> _REQUIREMENT_: Starting at the first line of the data below, retype every line up to and including the one containing "BEAGLE1 PINK FLOWERS".

[Data extracted from a collection]
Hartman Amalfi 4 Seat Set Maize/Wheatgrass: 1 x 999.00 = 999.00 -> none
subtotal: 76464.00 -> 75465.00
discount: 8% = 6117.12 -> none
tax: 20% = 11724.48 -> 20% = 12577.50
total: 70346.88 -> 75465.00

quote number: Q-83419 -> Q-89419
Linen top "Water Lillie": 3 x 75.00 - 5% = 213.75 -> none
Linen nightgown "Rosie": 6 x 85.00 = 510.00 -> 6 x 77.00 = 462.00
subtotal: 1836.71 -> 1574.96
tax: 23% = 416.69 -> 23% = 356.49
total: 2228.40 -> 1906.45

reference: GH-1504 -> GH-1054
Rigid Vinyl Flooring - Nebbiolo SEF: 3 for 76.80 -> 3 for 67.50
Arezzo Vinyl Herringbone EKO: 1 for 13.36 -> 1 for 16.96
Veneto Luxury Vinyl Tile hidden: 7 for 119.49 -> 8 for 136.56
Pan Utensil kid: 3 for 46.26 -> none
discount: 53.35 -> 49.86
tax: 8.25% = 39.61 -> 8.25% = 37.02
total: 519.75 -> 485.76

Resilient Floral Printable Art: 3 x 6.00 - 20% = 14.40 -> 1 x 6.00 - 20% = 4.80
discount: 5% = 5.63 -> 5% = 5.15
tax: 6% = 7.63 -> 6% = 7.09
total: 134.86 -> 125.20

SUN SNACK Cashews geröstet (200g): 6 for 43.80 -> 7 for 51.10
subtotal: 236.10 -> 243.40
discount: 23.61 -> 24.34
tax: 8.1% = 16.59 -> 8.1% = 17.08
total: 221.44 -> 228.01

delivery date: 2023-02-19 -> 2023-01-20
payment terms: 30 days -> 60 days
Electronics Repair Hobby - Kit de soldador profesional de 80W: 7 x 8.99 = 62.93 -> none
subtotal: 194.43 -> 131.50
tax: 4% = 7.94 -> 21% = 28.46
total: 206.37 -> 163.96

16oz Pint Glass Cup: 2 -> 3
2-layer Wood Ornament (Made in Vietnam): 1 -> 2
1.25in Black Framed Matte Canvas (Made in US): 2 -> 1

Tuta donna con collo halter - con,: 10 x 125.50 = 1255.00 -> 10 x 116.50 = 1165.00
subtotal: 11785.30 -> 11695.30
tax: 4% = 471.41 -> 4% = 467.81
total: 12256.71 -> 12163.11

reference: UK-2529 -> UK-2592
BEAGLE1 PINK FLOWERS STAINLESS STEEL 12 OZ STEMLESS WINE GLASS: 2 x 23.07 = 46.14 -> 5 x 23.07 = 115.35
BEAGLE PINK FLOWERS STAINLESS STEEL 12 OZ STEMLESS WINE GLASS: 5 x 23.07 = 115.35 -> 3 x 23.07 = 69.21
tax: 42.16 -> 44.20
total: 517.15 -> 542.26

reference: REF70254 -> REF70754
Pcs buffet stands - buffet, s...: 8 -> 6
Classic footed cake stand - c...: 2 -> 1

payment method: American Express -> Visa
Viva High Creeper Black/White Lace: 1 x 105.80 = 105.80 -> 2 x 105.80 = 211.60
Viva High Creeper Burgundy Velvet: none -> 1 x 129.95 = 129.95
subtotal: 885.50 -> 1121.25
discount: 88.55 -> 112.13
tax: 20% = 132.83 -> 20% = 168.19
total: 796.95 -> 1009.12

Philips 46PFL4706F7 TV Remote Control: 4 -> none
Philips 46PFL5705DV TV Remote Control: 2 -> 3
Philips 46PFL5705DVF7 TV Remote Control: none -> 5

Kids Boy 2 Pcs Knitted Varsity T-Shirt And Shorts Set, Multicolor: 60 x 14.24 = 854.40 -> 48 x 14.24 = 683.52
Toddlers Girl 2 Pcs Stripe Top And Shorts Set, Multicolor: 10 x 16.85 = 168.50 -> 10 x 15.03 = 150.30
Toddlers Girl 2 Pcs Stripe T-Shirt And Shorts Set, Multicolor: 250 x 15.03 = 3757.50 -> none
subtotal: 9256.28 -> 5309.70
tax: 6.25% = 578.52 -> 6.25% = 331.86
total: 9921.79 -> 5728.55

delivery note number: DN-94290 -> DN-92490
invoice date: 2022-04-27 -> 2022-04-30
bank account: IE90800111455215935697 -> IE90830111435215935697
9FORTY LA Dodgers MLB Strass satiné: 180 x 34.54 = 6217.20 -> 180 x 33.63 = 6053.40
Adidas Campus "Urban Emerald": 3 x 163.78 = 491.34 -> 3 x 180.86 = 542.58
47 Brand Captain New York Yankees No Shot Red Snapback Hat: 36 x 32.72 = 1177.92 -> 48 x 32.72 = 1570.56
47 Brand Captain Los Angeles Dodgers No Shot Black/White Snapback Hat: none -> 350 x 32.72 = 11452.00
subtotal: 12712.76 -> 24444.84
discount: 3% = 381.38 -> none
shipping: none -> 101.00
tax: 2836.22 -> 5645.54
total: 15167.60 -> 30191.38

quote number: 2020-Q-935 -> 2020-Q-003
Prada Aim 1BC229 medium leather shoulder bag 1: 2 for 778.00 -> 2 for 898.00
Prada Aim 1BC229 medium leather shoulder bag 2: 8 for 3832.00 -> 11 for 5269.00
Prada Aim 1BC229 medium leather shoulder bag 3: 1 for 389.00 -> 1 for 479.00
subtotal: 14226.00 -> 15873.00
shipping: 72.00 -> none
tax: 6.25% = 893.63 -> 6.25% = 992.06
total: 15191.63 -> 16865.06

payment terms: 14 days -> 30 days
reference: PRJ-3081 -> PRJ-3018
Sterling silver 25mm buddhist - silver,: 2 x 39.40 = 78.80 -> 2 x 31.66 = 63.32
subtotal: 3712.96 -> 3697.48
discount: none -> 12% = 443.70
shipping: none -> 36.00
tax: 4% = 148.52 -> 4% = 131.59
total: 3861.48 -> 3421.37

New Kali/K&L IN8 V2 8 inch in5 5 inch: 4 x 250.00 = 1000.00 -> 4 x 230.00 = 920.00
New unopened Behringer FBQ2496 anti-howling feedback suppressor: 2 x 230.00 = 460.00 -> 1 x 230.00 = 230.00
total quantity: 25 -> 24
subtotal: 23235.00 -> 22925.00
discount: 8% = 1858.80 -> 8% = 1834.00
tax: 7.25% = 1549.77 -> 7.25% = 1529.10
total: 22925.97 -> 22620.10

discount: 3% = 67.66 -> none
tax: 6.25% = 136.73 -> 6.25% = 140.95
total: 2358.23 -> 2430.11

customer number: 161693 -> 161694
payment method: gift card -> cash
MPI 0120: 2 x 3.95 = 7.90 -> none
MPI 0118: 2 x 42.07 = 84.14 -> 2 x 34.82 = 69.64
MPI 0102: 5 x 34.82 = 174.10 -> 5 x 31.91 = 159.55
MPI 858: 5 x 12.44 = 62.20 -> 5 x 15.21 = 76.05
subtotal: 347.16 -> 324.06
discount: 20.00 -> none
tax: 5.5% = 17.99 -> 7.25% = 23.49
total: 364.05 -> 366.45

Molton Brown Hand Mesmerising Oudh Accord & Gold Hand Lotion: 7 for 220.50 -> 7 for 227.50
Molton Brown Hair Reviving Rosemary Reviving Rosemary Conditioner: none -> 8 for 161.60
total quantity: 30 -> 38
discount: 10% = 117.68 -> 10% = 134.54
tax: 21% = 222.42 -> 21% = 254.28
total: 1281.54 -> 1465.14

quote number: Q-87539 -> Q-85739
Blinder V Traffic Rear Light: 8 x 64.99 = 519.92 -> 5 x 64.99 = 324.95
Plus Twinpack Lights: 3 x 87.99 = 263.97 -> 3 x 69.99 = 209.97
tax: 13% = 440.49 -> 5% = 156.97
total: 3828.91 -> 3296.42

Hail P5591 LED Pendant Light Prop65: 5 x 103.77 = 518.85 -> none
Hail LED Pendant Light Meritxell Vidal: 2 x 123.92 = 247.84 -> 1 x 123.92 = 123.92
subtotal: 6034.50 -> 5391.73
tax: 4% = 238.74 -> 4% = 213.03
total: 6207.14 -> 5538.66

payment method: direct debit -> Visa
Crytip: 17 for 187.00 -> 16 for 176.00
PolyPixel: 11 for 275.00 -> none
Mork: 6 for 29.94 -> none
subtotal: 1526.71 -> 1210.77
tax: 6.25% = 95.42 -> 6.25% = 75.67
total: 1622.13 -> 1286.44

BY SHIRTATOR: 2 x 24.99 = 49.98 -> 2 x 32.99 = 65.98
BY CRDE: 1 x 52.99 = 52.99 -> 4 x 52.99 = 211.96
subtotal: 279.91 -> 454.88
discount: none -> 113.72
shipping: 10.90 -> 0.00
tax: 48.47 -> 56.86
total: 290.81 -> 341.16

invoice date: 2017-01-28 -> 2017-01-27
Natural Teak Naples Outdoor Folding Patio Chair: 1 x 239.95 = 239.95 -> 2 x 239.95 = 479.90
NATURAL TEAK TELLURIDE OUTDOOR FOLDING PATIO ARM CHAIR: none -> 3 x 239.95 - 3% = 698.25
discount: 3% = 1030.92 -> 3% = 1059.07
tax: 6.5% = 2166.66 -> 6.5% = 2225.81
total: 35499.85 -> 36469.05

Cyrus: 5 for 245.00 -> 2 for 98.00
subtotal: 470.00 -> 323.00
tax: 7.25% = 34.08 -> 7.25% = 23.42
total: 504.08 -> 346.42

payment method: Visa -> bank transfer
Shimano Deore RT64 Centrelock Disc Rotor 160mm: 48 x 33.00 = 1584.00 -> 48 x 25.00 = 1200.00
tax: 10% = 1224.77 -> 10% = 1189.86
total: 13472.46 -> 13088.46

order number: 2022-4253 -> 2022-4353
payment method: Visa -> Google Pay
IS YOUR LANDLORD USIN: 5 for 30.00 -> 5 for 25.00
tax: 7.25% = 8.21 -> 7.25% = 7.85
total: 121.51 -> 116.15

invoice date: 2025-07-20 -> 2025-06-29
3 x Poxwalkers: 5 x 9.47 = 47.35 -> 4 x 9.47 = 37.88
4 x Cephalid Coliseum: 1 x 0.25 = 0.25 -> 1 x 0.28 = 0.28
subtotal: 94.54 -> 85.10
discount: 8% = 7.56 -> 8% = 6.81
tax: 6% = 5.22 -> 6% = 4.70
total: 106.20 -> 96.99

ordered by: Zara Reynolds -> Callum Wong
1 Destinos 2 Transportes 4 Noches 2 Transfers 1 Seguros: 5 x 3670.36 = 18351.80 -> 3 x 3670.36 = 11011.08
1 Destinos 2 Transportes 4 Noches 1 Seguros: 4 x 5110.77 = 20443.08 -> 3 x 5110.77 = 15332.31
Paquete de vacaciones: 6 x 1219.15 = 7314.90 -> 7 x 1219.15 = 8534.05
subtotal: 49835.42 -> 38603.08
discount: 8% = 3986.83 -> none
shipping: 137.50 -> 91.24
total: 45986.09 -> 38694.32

> _TASK RESULT_:
Hartman Amalfi 4 Seat Set Maize/Wheatgrass: 1 x 999.00 = 999.00 -> none
subtotal: 76464.00 -> 75465.00
discount: 8% = 6117.12 -> none
tax: 20% = 11724.48 -> 20% = 12577.50
total: 70346.88 -> 75465.00

quote number: Q-83419 -> Q-89419
Linen top "Water Lillie": 3 x 75.00 - 5% = 213.75 -> none
Linen nightgown "Rosie": 6 x 85.00 = 510.00 -> 6 x 77.00 = 462.00
subtotal: 1836.71 -> 1574.96
tax: 23% = 416.69 -> 23% = 356.49
total: 2228.40 -> 1906.45

reference: GH-1504 -> GH-1054
Rigid Vinyl Flooring - Nebbiolo SEF: 3 for 76.80 -> 3 for 67.50
Arezzo Vinyl Herringbone EKO: 1 for 13.36 -> 1 for 16.96
Veneto Luxury Vinyl Tile hidden: 7 for 119.49 -> 8 for 136.56
Pan Utensil kid: 3 for 46.26 -> none
discount: 53.35 -> 49.86
tax: 8.25% = 39.61 -> 8.25% = 37.02
total: 519.75 -> 485.76

Resilient Floral Printable Art: 3 x 6.00 - 20% = 14.40 -> 1 x 6.00 - 20% = 4.80
discount: 5% = 5.63 -> 5% = 5.15
tax: 6% = 7.63 -> 6% = 7.09
total: 134.86 -> 125.20

SUN SNACK Cashews geröstet (200g): 6 for 43.80 -> 7 for 51.10
subtotal: 236.10 -> 243.40
discount: 23.61 -> 24.34
tax: 8.1% = 16.59 -> 8.1% = 17.08
total: 221.44 -> 228.01

delivery date: 2023-02-19 -> 2023-01-20
payment terms: 30 days -> 60 days
Electronics Repair Hobby - Kit de soldador profesional de 80W: 7 x 8.99 = 62.93 -> none
subtotal: 194.43 -> 131.50
tax: 4% = 7.94 -> 21% = 28.46
total: 206.37 -> 163.96

16oz Pint Glass Cup: 2 -> 3
2-layer Wood Ornament (Made in Vietnam): 1 -> 2
1.25in Black Framed Matte Canvas (Made in US): 2 -> 1

Tuta donna con collo halter - con,: 10 x 125.50 = 1255.00 -> 10 x 116.50 = 1165.00
subtotal: 11785.30 -> 11695.30
tax: 4% = 471.41 -> 4% = 467.81
total: 12256.71 -> 12163.11

reference: UK-2529 -> UK-2592
BEAGLE1 PINK FLOWERS STAINLESS STEEL 12 OZ STEMLESS WINE GLASS: 2 x 23.07 = 46.14 -> 5 x 23.07 = 115.35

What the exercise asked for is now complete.